Start of Block
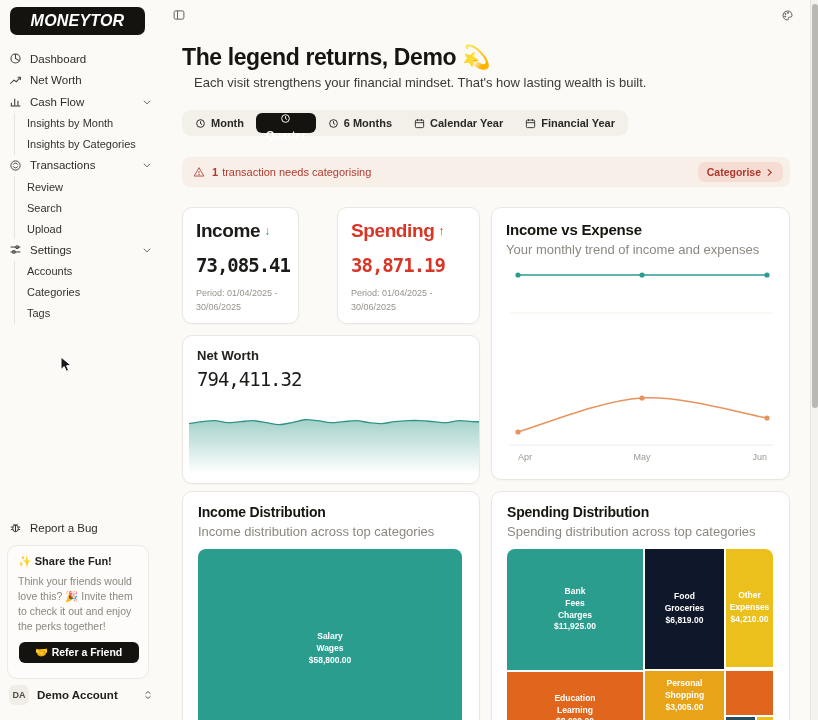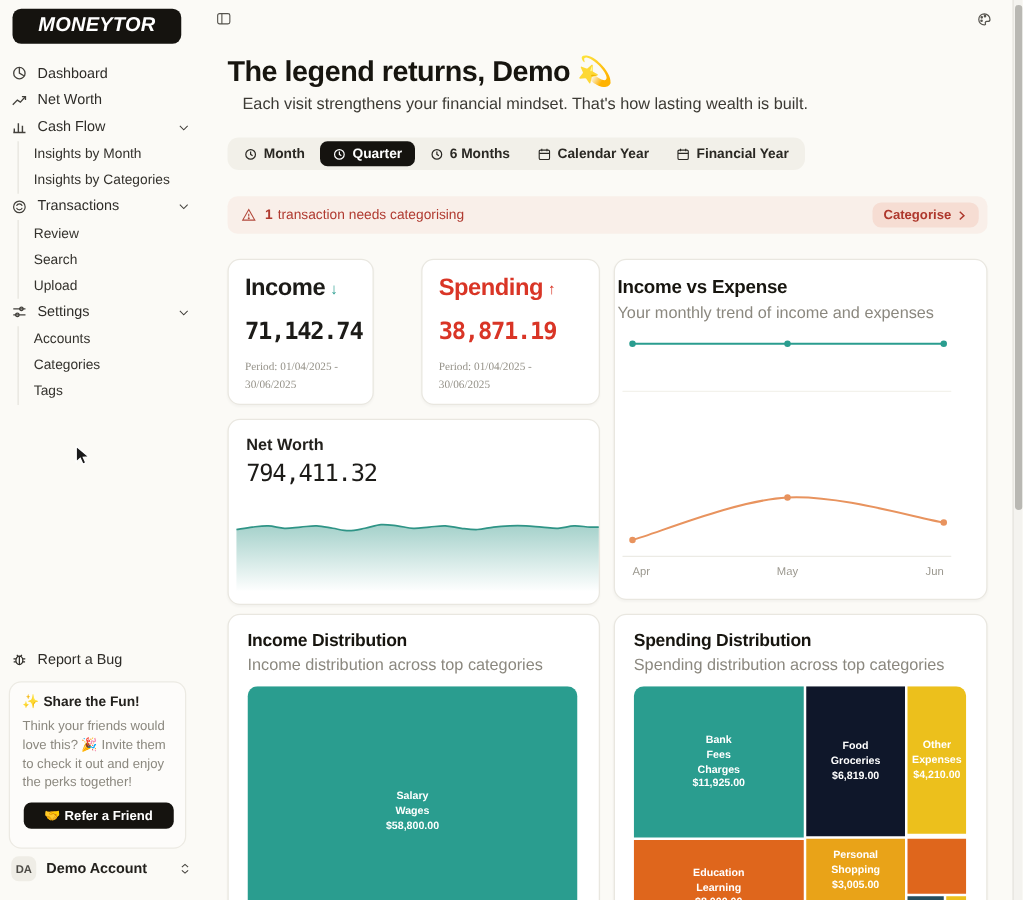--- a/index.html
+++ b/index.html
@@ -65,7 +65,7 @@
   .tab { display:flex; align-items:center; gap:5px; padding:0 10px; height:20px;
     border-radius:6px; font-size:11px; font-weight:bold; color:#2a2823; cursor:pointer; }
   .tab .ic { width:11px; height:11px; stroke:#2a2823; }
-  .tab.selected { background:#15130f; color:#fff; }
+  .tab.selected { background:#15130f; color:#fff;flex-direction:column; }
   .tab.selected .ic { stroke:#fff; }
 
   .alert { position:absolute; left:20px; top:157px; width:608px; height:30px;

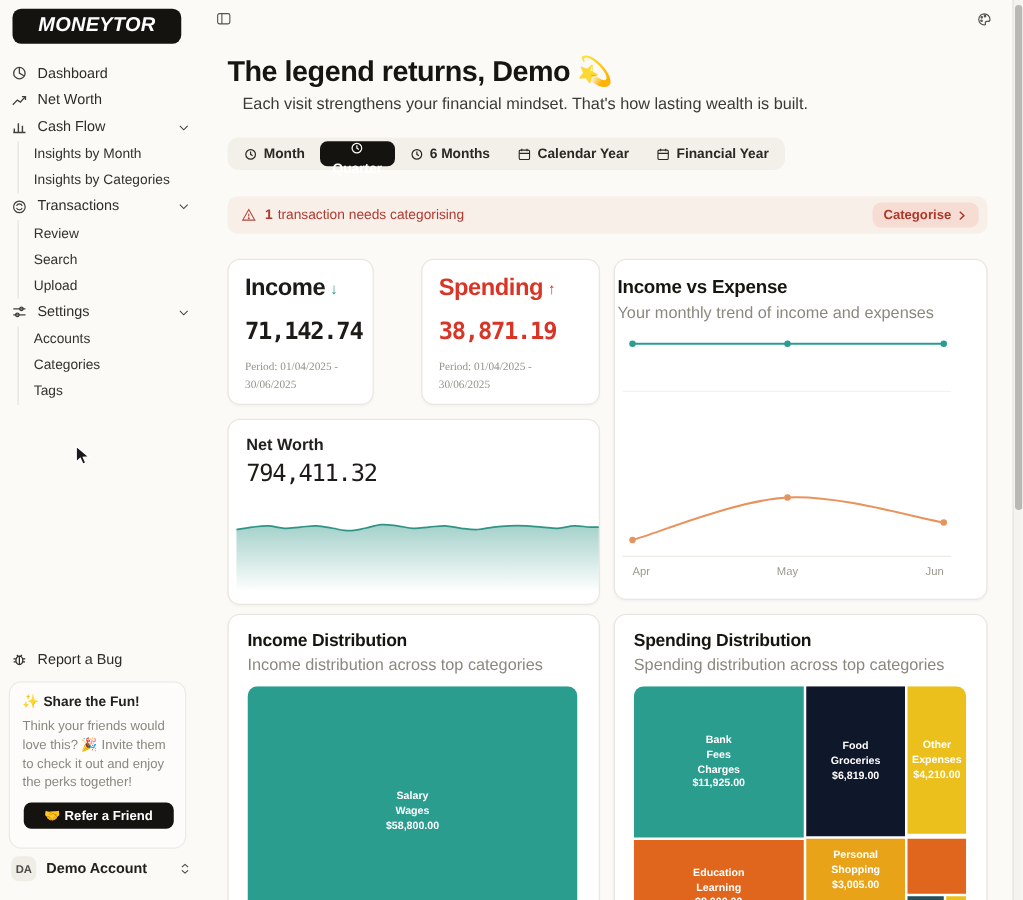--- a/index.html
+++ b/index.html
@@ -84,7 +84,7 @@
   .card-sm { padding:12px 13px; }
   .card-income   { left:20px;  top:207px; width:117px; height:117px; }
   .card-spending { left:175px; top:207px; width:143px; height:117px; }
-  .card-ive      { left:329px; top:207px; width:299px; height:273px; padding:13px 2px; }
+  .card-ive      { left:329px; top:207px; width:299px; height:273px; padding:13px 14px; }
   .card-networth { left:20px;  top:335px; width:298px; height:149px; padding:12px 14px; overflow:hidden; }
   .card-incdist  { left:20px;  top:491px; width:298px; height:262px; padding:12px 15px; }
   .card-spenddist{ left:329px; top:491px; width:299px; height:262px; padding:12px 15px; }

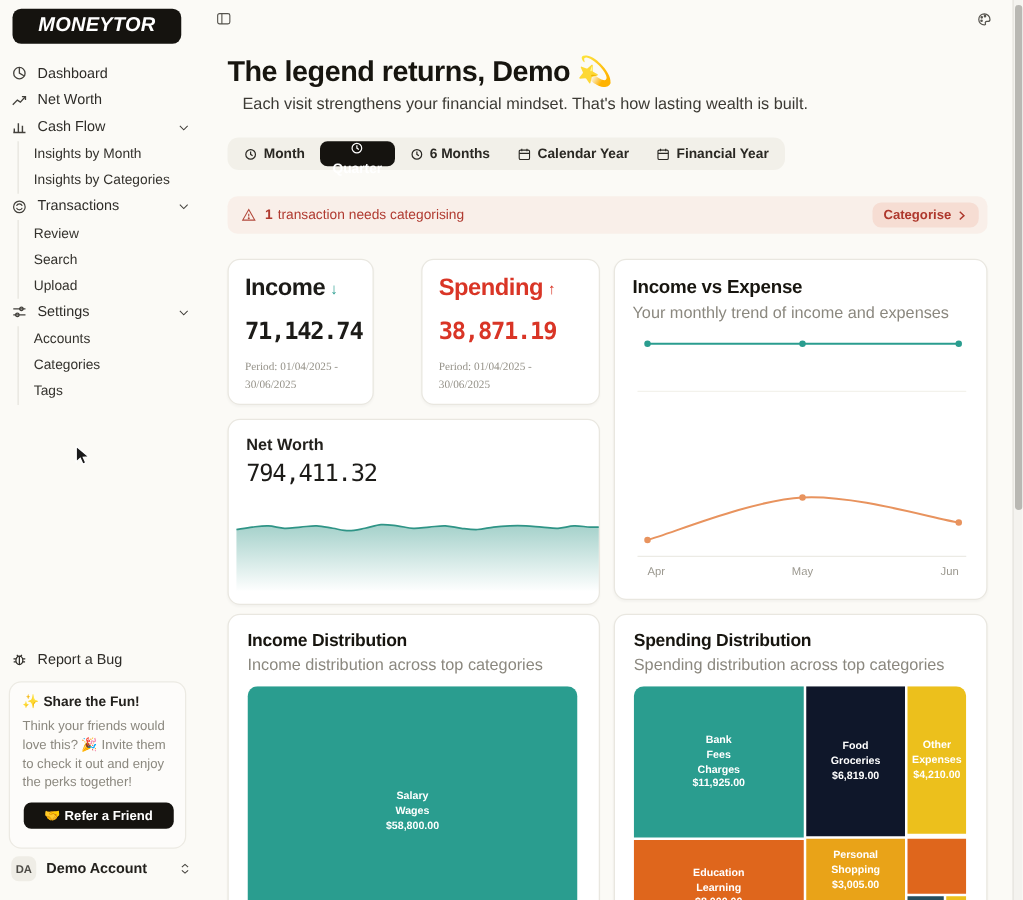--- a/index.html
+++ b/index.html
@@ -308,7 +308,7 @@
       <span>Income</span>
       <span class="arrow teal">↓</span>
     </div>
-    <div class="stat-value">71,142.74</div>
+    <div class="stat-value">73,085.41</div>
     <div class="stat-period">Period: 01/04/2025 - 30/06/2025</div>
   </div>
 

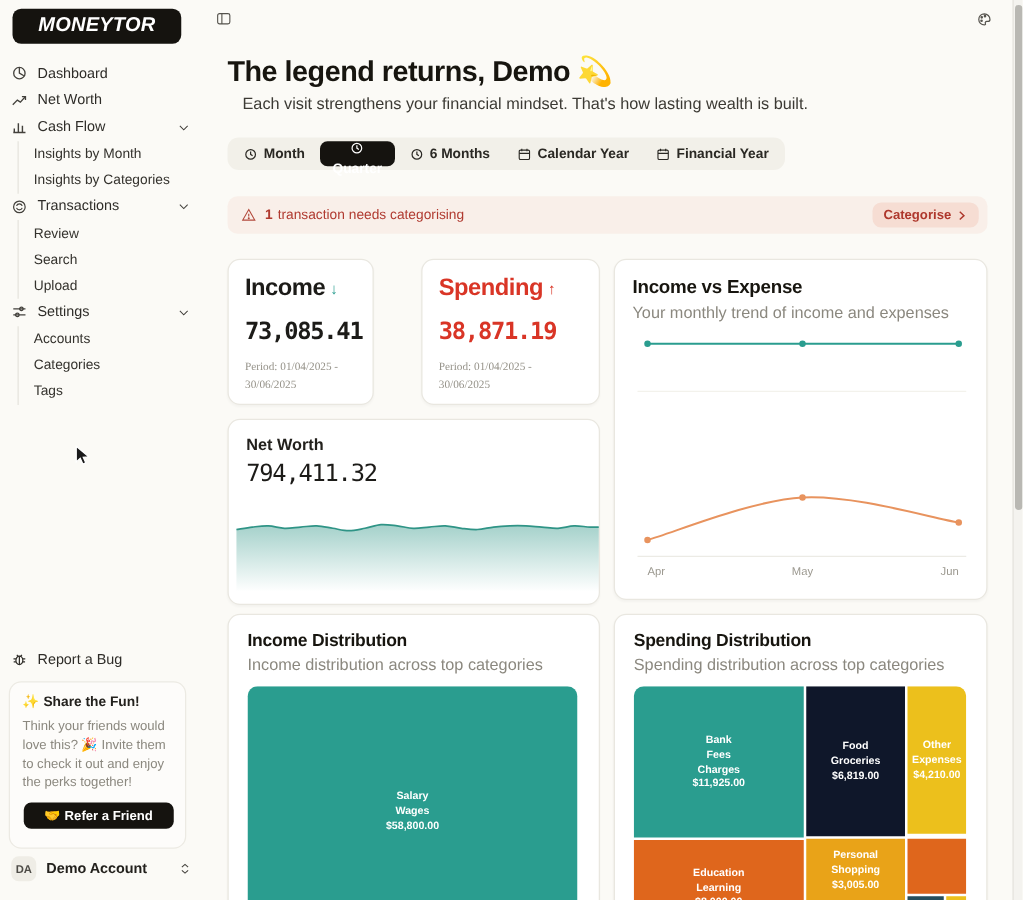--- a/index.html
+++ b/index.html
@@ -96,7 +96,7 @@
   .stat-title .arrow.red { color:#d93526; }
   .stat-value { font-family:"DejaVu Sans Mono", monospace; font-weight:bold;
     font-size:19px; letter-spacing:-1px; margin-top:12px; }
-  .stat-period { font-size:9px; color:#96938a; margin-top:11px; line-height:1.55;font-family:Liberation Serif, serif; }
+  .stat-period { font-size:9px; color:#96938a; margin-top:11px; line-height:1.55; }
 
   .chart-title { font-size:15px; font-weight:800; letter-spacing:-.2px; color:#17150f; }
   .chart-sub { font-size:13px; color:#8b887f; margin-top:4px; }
End of Block
■ **PROBLEM**
Please set down every line of the listing verbatim, excluding its pictures.

■ **SOLVED PROBLEM**
--- a/index.html
+++ b/index.html
@@ -65,7 +65,7 @@
   .tab { display:flex; align-items:center; gap:5px; padding:0 10px; height:20px;
     border-radius:6px; font-size:11px; font-weight:bold; color:#2a2823; cursor:pointer; }
   .tab .ic { width:11px; height:11px; stroke:#2a2823; }
-  .tab.selected { background:#15130f; color:#fff; }
+  .tab.selected { background:#15130f; color:#fff;flex-direction:column; }
   .tab.selected .ic { stroke:#fff; }
 
   .alert { position:absolute; left:20px; top:157px; width:608px; height:30px;

--- a/index.html
+++ b/index.html
@@ -84,7 +84,7 @@
   .card-sm { padding:12px 13px; }
   .card-income   { left:20px;  top:207px; width:117px; height:117px; }
   .card-spending { left:175px; top:207px; width:143px; height:117px; }
-  .card-ive      { left:329px; top:207px; width:299px; height:273px; padding:13px 2px; }
+  .card-ive      { left:329px; top:207px; width:299px; height:273px; padding:13px 14px; }
   .card-networth { left:20px;  top:335px; width:298px; height:149px; padding:12px 14px; overflow:hidden; }
   .card-incdist  { left:20px;  top:491px; width:298px; height:262px; padding:12px 15px; }
   .card-spenddist{ left:329px; top:491px; width:299px; height:262px; padding:12px 15px; }

--- a/index.html
+++ b/index.html
@@ -308,7 +308,7 @@
       <span>Income</span>
       <span class="arrow teal">↓</span>
     </div>
-    <div class="stat-value">71,142.74</div>
+    <div class="stat-value">73,085.41</div>
     <div class="stat-period">Period: 01/04/2025 - 30/06/2025</div>
   </div>
 

--- a/index.html
+++ b/index.html
@@ -96,7 +96,7 @@
   .stat-title .arrow.red { color:#d93526; }
   .stat-value { font-family:"DejaVu Sans Mono", monospace; font-weight:bold;
     font-size:19px; letter-spacing:-1px; margin-top:12px; }
-  .stat-period { font-size:9px; color:#96938a; margin-top:11px; line-height:1.55;font-family:Liberation Serif, serif; }
+  .stat-period { font-size:9px; color:#96938a; margin-top:11px; line-height:1.55; }
 
   .chart-title { font-size:15px; font-weight:800; letter-spacing:-.2px; color:#17150f; }
   .chart-sub { font-size:13px; color:#8b887f; margin-top:4px; }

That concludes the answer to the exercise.